RECORD SET:
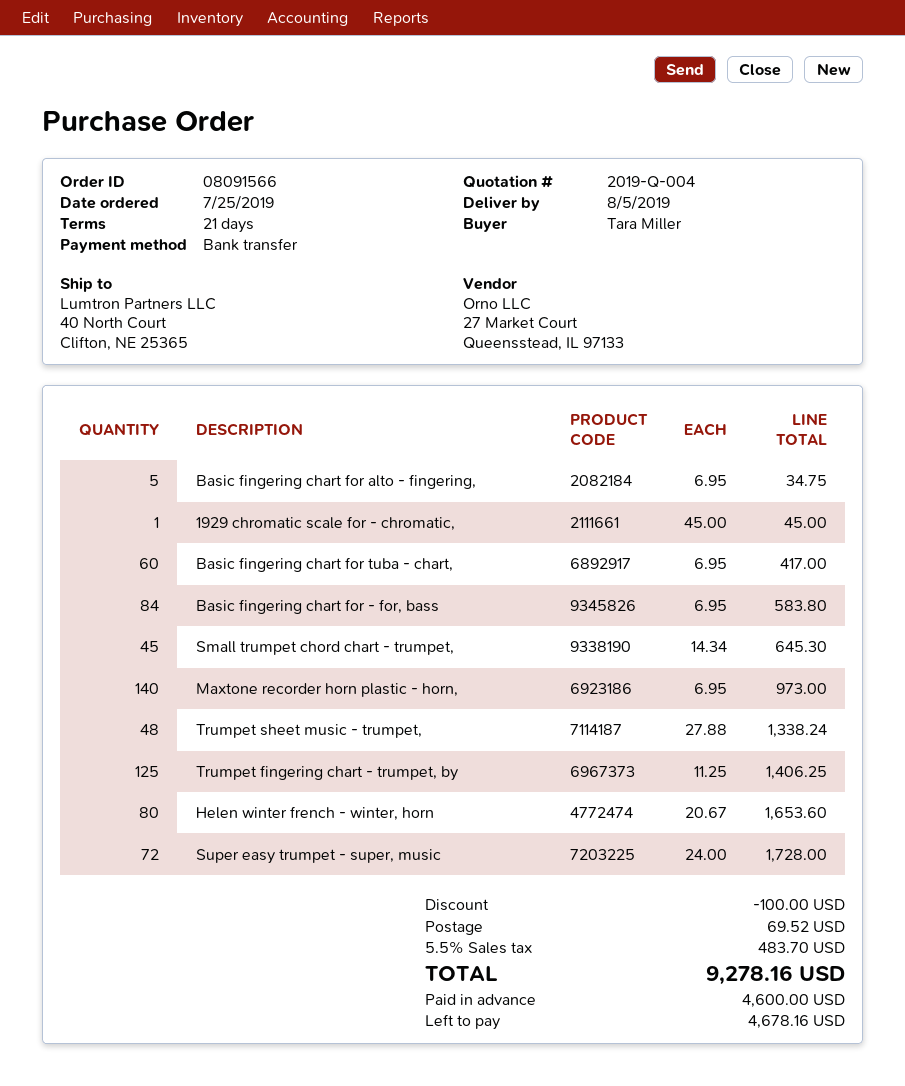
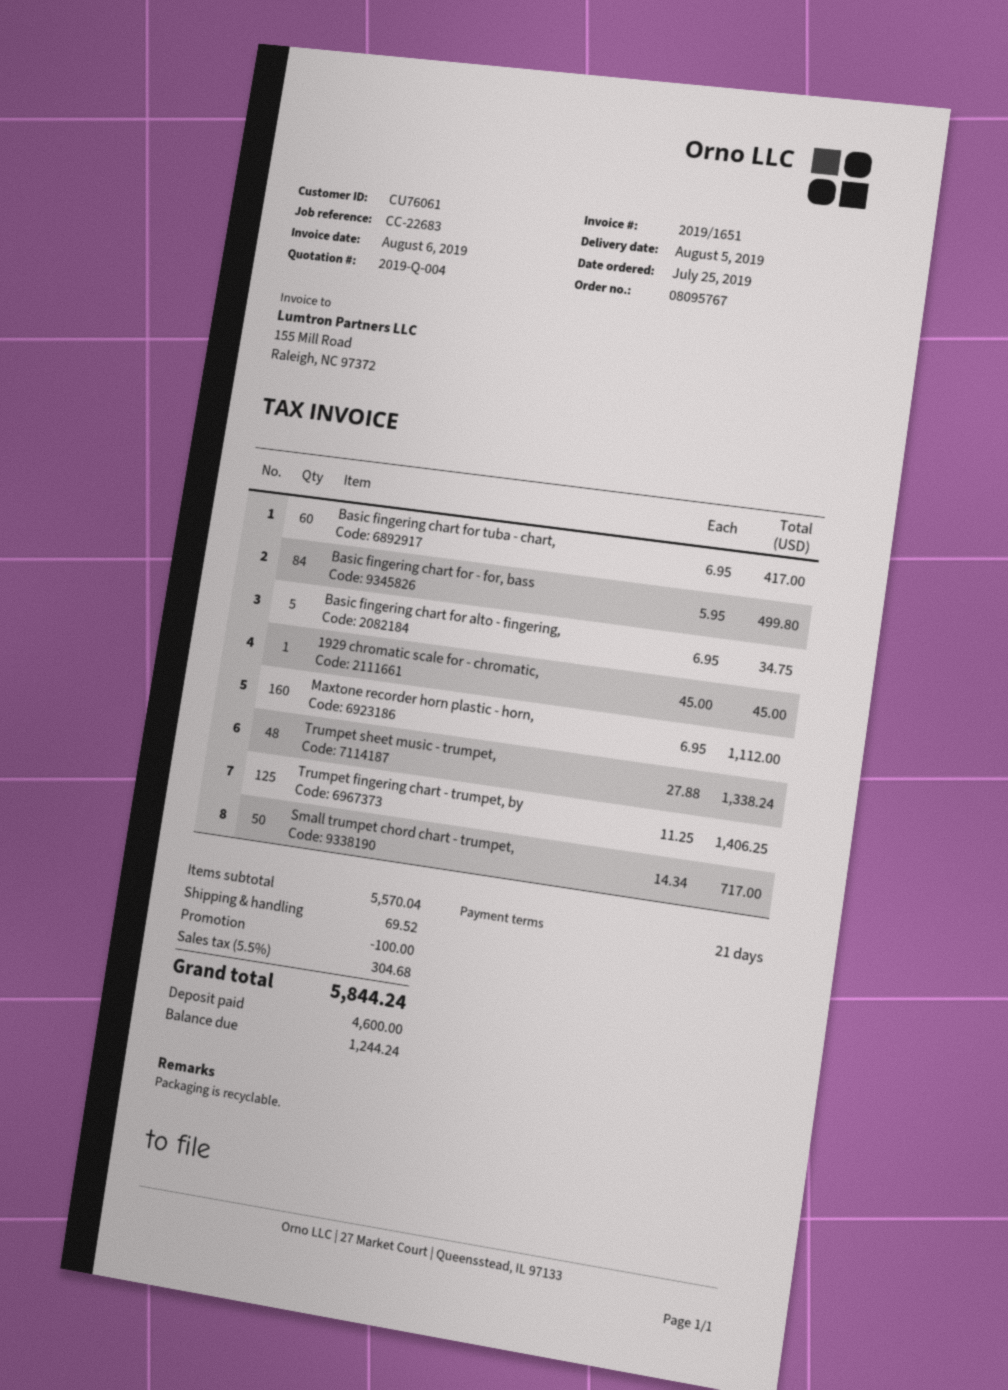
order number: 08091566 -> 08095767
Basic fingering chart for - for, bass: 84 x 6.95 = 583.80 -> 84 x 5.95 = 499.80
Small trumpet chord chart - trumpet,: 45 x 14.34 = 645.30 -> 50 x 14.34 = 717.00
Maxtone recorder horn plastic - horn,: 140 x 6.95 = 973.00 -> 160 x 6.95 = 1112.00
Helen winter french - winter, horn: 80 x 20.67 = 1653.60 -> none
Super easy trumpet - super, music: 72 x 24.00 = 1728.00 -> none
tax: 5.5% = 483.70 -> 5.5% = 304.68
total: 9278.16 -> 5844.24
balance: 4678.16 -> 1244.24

* * *

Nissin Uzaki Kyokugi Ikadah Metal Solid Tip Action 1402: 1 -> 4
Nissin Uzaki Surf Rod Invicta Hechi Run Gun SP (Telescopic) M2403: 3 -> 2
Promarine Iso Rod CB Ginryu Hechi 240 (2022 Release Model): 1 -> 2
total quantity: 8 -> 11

...

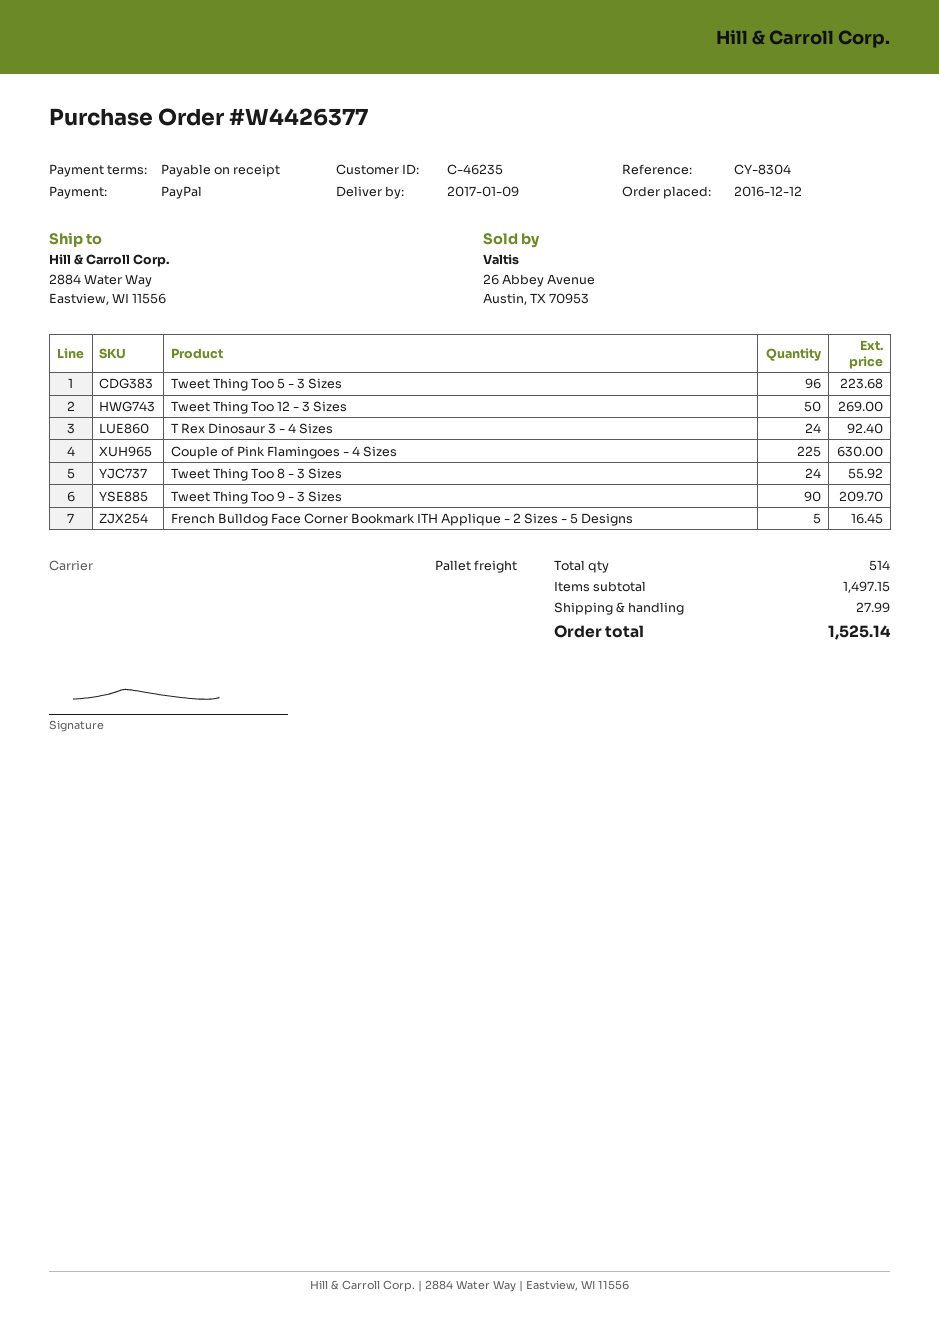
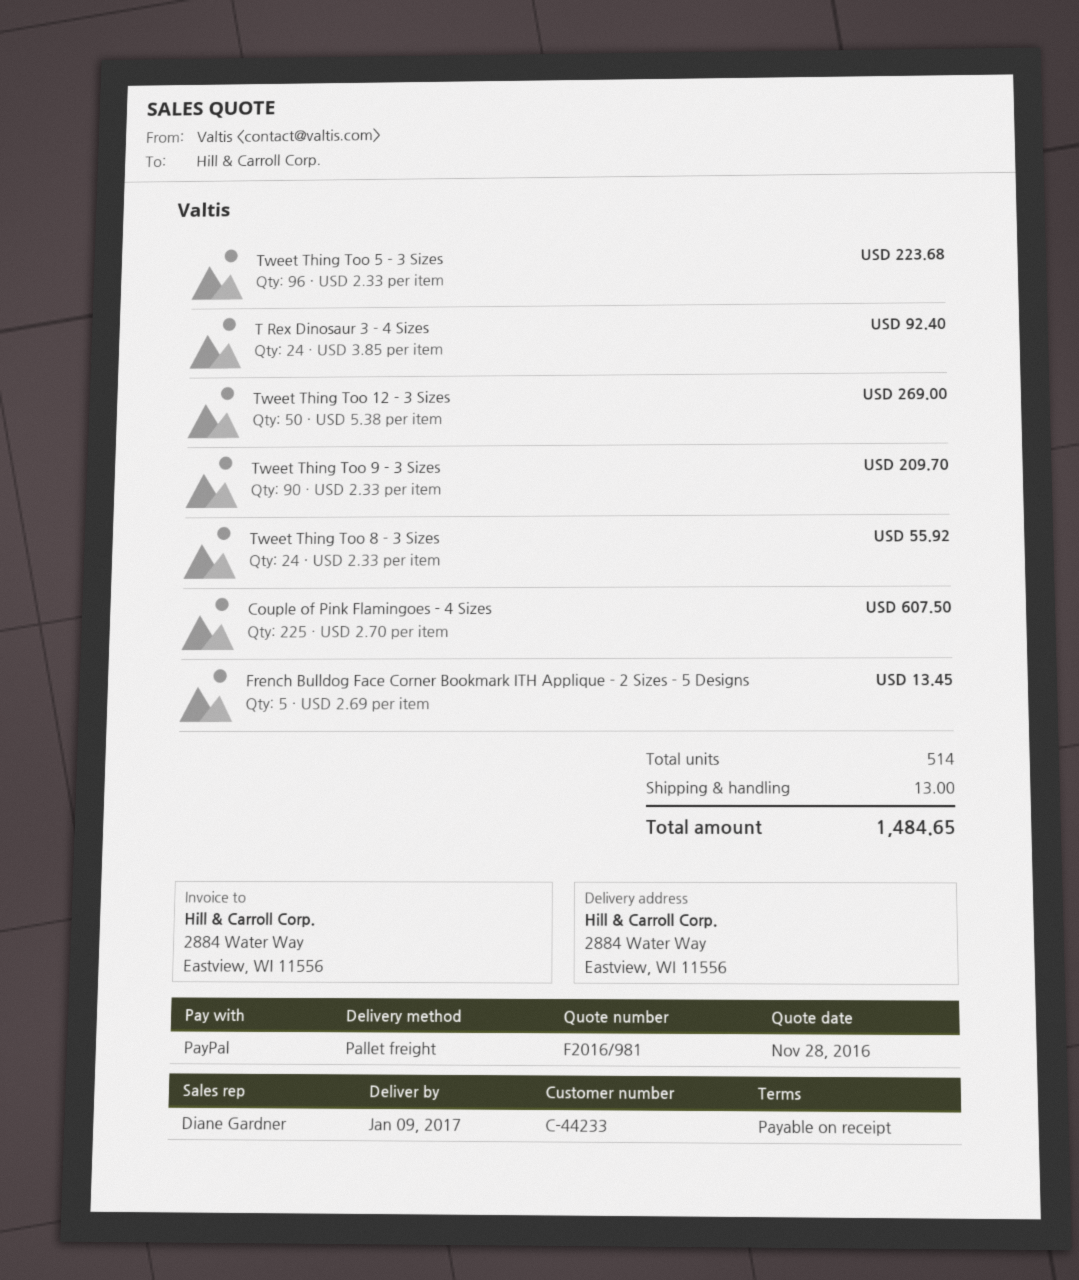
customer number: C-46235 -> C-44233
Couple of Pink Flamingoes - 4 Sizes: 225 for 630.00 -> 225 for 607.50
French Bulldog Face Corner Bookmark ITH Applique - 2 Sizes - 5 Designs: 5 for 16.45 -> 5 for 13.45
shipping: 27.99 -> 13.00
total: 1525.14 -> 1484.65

TASK DETAILS: Out of the entries above, write out only the lines between the line holding "Nissin Uzaki Surf" and the line holding "total quantity: 8 -> 11", inclusive, each exactly as given.

SOLVED PROBLEM:
Nissin Uzaki Surf Rod Invicta Hechi Run Gun SP (Telescopic) M2403: 3 -> 2
Promarine Iso Rod CB Ginryu Hechi 240 (2022 Release Model): 1 -> 2
total quantity: 8 -> 11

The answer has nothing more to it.